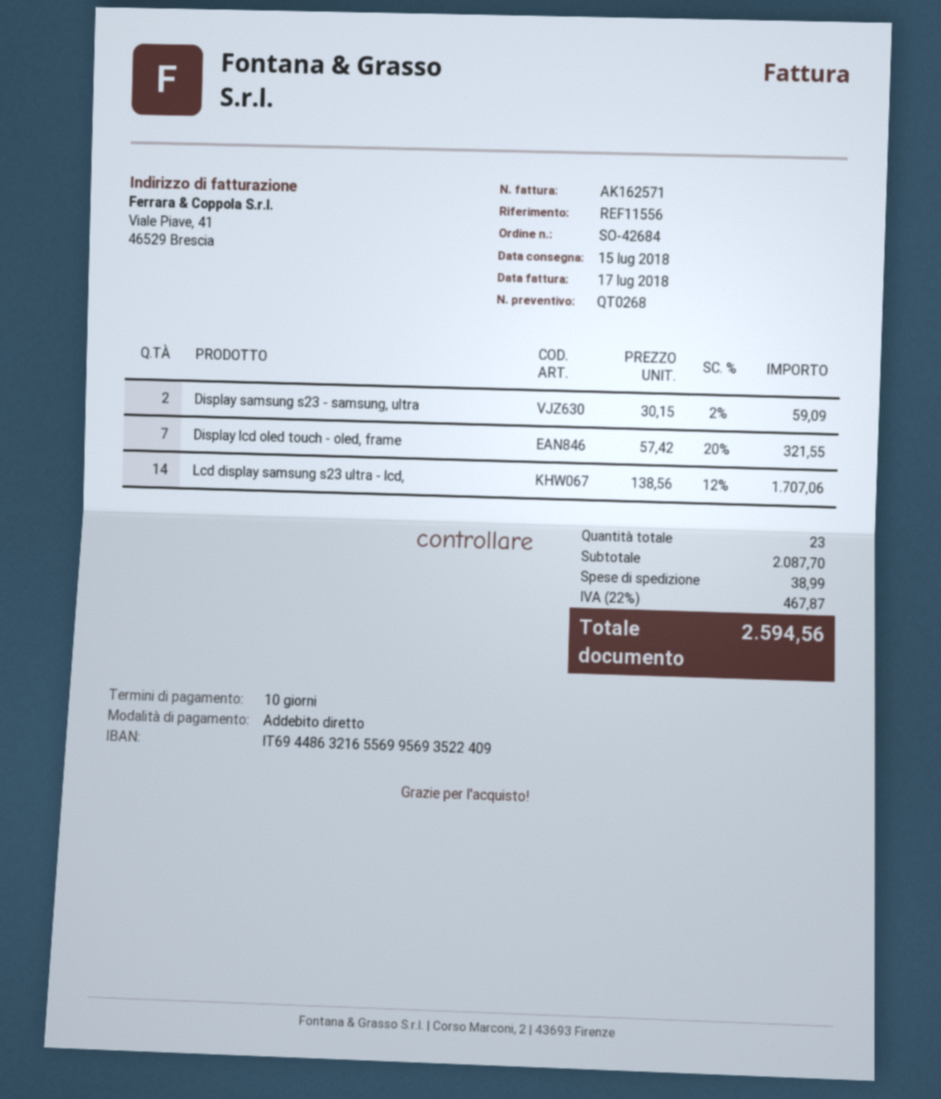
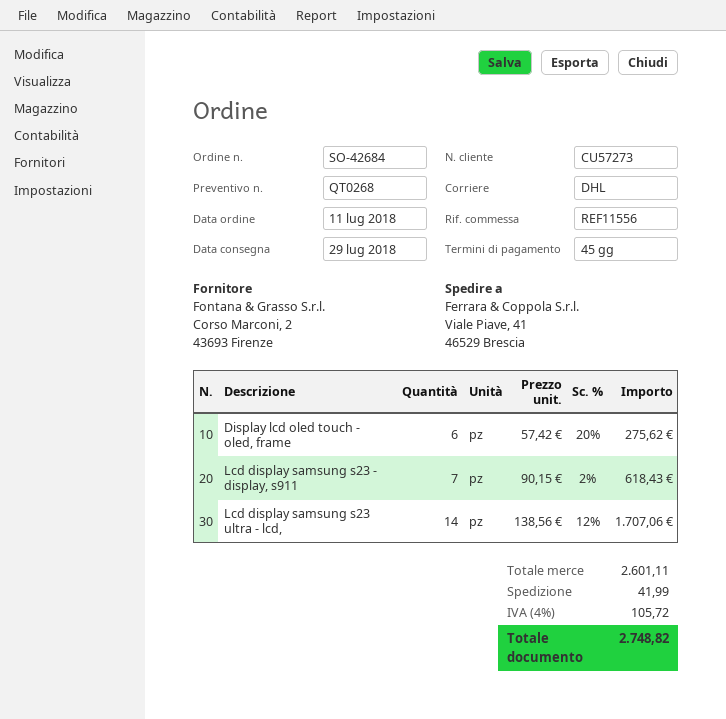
delivery date: 2018-07-15 -> 2018-07-29
payment terms: 10 days -> 45 days
Display samsung s23 - samsung, ultra: 2 x 30.15 - 2% = 59.09 -> none
Display lcd oled touch - oled, frame: 7 x 57.42 - 20% = 321.55 -> 6 x 57.42 - 20% = 275.62
Lcd display samsung s23 - display, s911: none -> 7 x 90.15 - 2% = 618.43
subtotal: 2087.70 -> 2601.11
shipping: 38.99 -> 41.99
tax: 22% = 467.87 -> 4% = 105.72
total: 2594.56 -> 2748.82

**TO DO**. Restate, word for word, all of the material above, leaving out the images.

**REPLY**.
delivery date: 2018-07-15 -> 2018-07-29
payment terms: 10 days -> 45 days
Display samsung s23 - samsung, ultra: 2 x 30.15 - 2% = 59.09 -> none
Display lcd oled touch - oled, frame: 7 x 57.42 - 20% = 321.55 -> 6 x 57.42 - 20% = 275.62
Lcd display samsung s23 - display, s911: none -> 7 x 90.15 - 2% = 618.43
subtotal: 2087.70 -> 2601.11
shipping: 38.99 -> 41.99
tax: 22% = 467.87 -> 4% = 105.72
total: 2594.56 -> 2748.82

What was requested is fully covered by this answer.